[-empyre-] "Save As: Social Memory"

Jussi Parikka jussi.parikka1976 at gmail.com
Mon Dec 2 20:21:55 EST 2013


Hi

Just briefly, and a bit out of context (apologies, I am not following the
main discussion on the list, was just drawn in by Jon now);



Thanks to Ebru for drawing attention to the June-event we organised. In
short, it was supposed to be a bit different and focused more tightly on
questions of software, art and archiving. We wanted to showcase innovative
practices, such as ones having to do with Erkki Kurenniemi-archives. Our
aim was to think through some practical and ontological questions of
software dynamics from the perspective of the archival questions. Then Gezi
happened, and it felt that we somehow needed to recontextualise the event
partly – in other words, it become less about the long term archival
question but how the social is being reframed and perhaps sustained in the
activist moment which tied up a range of cultural techniques and media
platforms together.



As Jon point outs, any focus on individual objects that circulate in
network space is not adequate in order to understand the wider dynamics in
which things unfold – the affective environment coupled to the
technological space of communication. Indeed, any question of file formats
has to do with how technology itself is already at the heart of any
question of memory/archive/the social (they never were, I would say,
separated) but should not be isolated from the wider set of relations.

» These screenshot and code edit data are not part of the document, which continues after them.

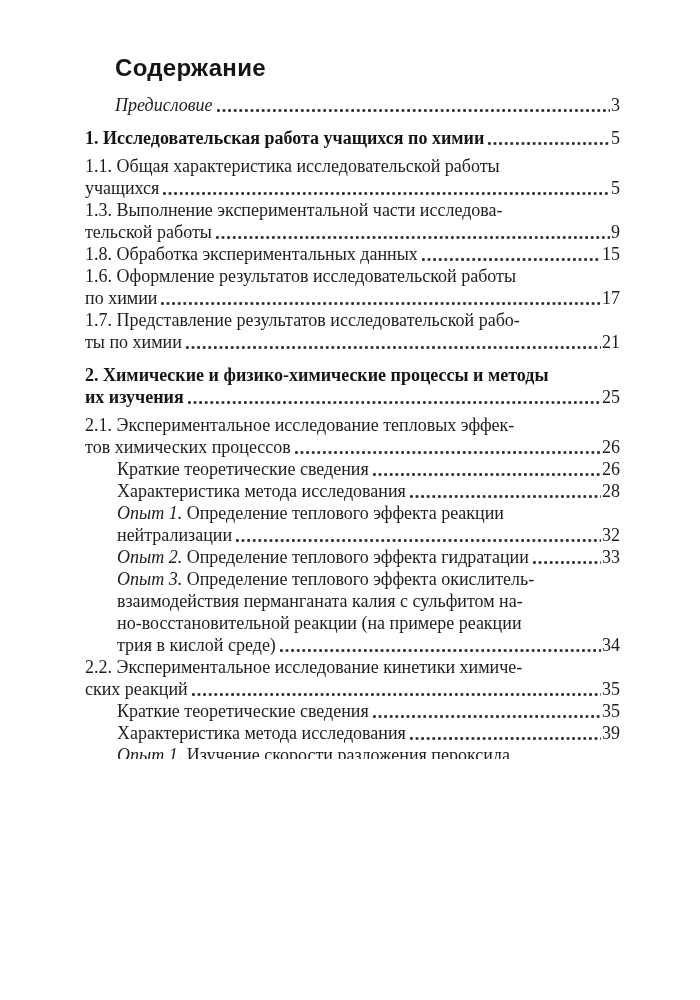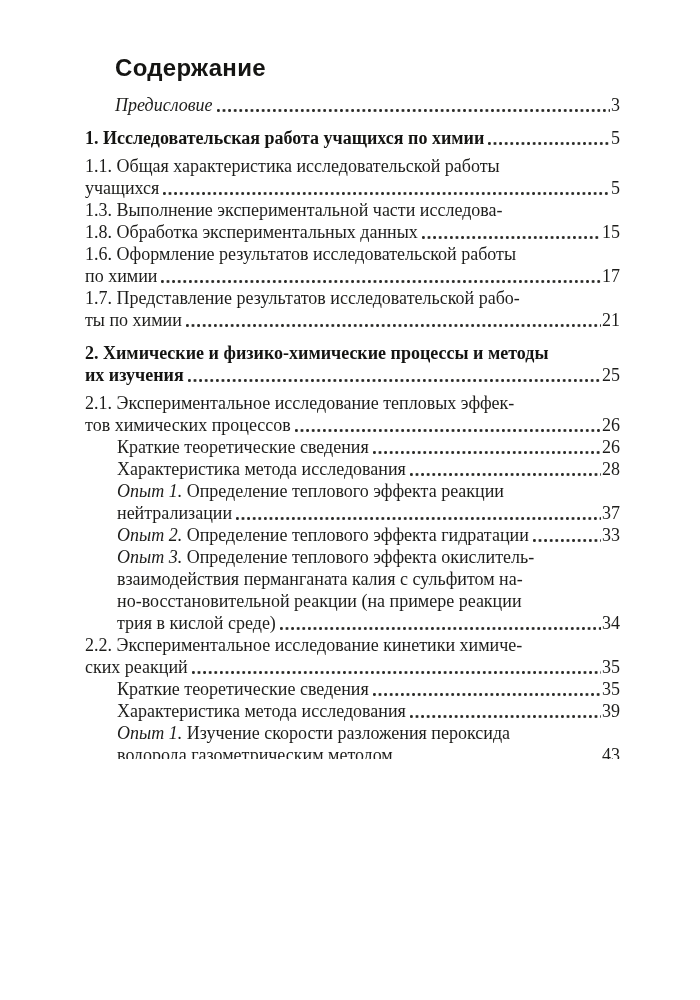--- a/index.html
+++ b/index.html
@@ -116,20 +116,25 @@
         <div class="entry item">
           <div class="line"><span class="txt">1.1. Общая характеристика исследовательской работы</span></div>
           <div class="line last">
             <span class="txt">учащихся</span>
             <span class="dots"></span>
             <span class="pagenum">5</span>
           </div>
         </div>
         <div class="entry item">
           <div class="line"><span class="txt">1.3. Выполнение экспериментальной части исследова-</span></div>
+          <div class="line last">
+            <span class="txt">тельской работы</span>
+            <span class="dots"></span>
+            <span class="pagenum">9</span>
+          </div>
         </div>
         <div class="entry item">
           <div class="line last">
             <span class="txt">1.8. Обработка экспериментальных данных</span>
             <span class="dots"></span>
             <span class="pagenum">15</span>
           </div>
         </div>
         <div class="entry item">
           <div class="line"><span class="txt">1.6. Оформление результатов исследовательской работы</span></div>
@@ -175,21 +180,21 @@
             <span class="txt">Характеристика метода исследования</span>
             <span class="dots"></span>
             <span class="pagenum">28</span>
           </div>
         </div>
         <div class="entry exp">
           <div class="line"><span class="txt"><span class="prefix">Опыт 1.</span> Определение теплового эффекта реакции</span></div>
           <div class="line last">
             <span class="txt">нейтрализации</span>
             <span class="dots"></span>
-            <span class="pagenum">37</span>
+            <span class="pagenum">32</span>
           </div>
         </div>
         <div class="entry exp">
           <div class="line last">
             <span class="txt"><span class="prefix">Опыт 2.</span> Определение теплового эффекта гидратации</span>
             <span class="dots"></span>
             <span class="pagenum">33</span>
           </div>
         </div>
         <div class="entry exp">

I think and agree there is a lot to be said for the necessity of methods
such as oral history - still. The “quick and dirty” usability of the
proprietary network space is also related to the uselessness of it as an
archival space. I think that a lot of the things we discussed in June had
also to do with questions of in what institutional space this archiving
could take place. Methods such as oral history might be able to take into
account the lived relations of affect that tied up engagement with the
online discussions together with the streets, so to speak. Besides
following up on the threads of algorithmic events (perhaps in a
microhistorical way even…) one should be able to follow up on the
“metadata” having to do with uses and abuses of twitter hashtags, the pace
and reactions to unfolding of events, and various other contexts of
intensity of the engagement.





Just as an aside, in relation to architecture, an archival project of a
sort that took place:



http://www.dezeen.com/2013/06/24/occupygezi-architecture-by-architecture-for-all/



And similarly various narrative formulations through on-going documentary
etc. projects.



Anyway, I guess for me two poles to the question;



How is the archival conditioned by the technical aspects of contemporary
technical media? This relates to the way in which scholars like Ernst argue
that the technical media context of the archival points to a different set
of questions/concepts that we inherit from traditional memory studies.
Hence his insistence on notions such as microtemporal/time-critical for
instance (cf.
http://jussiparikka.net/2013/03/18/ernst-on-microtemporality-a-mini-interview/
)



But then again, the aspects of social memory triggered by the events go
deep on another level too – affective and activist. Traditional questions
of preservation were perhaps less urgent than the idea of how future
memories entangle with the on-going activism; how to sustain the moment ,
as well as engage with these questions in a situation which is defined by
blatant censorship and a distrust of any centralised governmental
organisation who could not be trusted to preserve the counter-memory of the
activists. Indeed, this is where paradoxically the probably meticulous work
of “archiving” the activists was more of a police-operation of following up
the “dubious” elements, tagging them, secret arrests, databases of
suspects, etc. Indeed, we were interested in carving out how the issue of
memory unfolds from in-situ, the situation itself. Hence a lot of the
discussion was also on other themes, both related to curation, software art
as well as software, technology and activism.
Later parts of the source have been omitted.